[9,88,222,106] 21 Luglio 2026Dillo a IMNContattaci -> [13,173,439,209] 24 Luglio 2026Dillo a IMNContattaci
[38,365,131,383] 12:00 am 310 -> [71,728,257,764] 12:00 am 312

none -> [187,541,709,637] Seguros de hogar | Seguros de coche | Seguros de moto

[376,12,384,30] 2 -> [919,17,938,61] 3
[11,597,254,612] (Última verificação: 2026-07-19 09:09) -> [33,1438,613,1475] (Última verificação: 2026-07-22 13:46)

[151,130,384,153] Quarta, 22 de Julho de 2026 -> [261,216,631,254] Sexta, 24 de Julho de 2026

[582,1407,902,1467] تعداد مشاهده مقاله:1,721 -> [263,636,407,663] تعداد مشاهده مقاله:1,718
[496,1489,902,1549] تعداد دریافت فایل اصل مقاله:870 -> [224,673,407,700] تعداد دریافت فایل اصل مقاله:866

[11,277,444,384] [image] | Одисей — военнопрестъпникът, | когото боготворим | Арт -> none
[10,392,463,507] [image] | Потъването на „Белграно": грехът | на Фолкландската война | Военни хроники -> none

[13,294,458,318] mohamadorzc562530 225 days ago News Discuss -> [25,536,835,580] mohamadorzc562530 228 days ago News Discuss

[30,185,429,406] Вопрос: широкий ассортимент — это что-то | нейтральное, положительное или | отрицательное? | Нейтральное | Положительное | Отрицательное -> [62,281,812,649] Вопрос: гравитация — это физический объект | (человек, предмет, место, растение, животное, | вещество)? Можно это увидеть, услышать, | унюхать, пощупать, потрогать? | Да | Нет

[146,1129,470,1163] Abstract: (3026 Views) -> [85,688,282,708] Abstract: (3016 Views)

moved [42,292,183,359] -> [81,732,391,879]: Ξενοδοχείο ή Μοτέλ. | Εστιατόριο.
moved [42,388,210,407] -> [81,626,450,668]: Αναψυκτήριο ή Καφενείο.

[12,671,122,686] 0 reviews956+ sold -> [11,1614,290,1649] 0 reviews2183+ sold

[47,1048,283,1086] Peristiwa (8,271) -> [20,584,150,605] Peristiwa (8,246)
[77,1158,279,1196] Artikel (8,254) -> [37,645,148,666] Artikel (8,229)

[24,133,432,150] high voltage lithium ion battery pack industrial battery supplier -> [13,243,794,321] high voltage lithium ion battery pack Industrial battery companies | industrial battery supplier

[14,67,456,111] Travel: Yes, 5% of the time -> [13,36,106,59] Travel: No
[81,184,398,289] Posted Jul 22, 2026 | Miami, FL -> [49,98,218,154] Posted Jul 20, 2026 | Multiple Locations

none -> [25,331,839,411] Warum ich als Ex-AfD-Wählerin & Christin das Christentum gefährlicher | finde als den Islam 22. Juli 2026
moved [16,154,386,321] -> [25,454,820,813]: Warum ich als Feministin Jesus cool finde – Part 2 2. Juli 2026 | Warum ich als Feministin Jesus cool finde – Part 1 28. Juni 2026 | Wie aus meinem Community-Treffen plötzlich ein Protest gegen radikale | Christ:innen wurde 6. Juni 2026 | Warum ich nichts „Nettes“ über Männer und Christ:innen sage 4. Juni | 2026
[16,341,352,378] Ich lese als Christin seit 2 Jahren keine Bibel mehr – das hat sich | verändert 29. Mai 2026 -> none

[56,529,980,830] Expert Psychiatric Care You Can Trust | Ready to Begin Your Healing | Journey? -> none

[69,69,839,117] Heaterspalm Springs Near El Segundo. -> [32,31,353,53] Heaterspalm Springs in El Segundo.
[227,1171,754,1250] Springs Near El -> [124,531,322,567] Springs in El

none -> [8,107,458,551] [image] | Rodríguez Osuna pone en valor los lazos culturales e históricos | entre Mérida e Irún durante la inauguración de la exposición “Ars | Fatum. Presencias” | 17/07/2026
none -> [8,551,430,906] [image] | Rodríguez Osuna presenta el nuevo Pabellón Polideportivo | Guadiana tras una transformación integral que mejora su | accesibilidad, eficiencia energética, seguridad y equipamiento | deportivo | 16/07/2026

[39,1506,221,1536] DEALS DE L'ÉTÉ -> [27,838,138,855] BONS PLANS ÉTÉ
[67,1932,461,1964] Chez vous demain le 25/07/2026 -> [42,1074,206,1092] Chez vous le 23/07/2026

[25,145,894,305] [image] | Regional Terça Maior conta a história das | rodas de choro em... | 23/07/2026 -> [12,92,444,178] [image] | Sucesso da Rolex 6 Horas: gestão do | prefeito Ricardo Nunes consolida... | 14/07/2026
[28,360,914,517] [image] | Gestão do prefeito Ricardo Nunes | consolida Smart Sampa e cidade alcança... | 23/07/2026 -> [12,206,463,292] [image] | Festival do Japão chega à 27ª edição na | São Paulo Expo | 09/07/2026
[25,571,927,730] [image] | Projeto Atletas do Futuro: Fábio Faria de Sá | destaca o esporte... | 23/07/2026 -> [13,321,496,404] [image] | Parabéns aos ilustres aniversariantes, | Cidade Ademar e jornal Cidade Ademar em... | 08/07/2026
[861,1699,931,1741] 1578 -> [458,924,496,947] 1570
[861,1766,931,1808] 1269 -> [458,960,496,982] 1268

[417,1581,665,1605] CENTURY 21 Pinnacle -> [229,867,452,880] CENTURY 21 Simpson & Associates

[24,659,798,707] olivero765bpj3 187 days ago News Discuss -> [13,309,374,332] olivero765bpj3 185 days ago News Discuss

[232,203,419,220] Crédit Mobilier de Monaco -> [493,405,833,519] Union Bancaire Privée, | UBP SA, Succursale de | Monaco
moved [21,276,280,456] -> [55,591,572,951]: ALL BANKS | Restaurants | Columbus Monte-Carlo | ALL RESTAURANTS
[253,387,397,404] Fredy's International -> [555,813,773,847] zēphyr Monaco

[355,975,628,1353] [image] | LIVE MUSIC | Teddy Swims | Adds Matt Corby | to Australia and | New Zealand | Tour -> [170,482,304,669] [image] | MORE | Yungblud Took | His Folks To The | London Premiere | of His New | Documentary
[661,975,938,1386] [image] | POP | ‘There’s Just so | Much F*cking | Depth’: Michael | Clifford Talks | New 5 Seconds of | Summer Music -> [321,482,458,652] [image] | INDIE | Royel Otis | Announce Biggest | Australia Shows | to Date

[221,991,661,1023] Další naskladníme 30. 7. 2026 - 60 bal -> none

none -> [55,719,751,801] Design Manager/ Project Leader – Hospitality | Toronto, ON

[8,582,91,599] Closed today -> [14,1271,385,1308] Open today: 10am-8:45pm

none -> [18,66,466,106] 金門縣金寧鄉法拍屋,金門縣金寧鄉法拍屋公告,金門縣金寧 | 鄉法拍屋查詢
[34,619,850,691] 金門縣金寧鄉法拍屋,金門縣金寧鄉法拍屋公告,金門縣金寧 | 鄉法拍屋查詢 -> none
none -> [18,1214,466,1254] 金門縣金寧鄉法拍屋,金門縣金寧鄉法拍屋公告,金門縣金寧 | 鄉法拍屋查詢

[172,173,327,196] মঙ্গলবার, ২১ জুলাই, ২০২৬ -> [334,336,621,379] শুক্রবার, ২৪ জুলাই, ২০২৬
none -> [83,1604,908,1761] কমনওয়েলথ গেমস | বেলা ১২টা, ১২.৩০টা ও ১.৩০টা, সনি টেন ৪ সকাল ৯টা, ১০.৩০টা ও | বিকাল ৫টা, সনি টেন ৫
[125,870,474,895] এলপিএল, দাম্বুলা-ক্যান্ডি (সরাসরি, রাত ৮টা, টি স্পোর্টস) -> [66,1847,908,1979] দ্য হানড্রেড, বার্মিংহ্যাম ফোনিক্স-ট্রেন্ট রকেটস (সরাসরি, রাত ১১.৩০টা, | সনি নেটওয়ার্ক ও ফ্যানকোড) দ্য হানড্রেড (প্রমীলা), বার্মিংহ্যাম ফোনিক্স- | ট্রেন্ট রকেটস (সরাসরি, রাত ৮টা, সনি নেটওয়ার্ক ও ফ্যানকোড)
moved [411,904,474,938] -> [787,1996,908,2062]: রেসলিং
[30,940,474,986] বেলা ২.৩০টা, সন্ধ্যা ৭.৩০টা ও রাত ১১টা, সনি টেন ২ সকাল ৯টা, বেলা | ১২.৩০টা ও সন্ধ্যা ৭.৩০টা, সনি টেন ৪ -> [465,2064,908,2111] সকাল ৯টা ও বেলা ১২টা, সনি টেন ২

* [Assignment] Your answer should consist only of the lines above between the line holding "moved [42,292,183,359] ->" and the line holding "[12,671,122,686] 0 reviews956+", inclusive, each transcribed exactly.

* [Answer to this problem]
moved [42,292,183,359] -> [81,732,391,879]: Ξενοδοχείο ή Μοτέλ. | Εστιατόριο.
moved [42,388,210,407] -> [81,626,450,668]: Αναψυκτήριο ή Καφενείο.

[12,671,122,686] 0 reviews956+ sold -> [11,1614,290,1649] 0 reviews2183+ sold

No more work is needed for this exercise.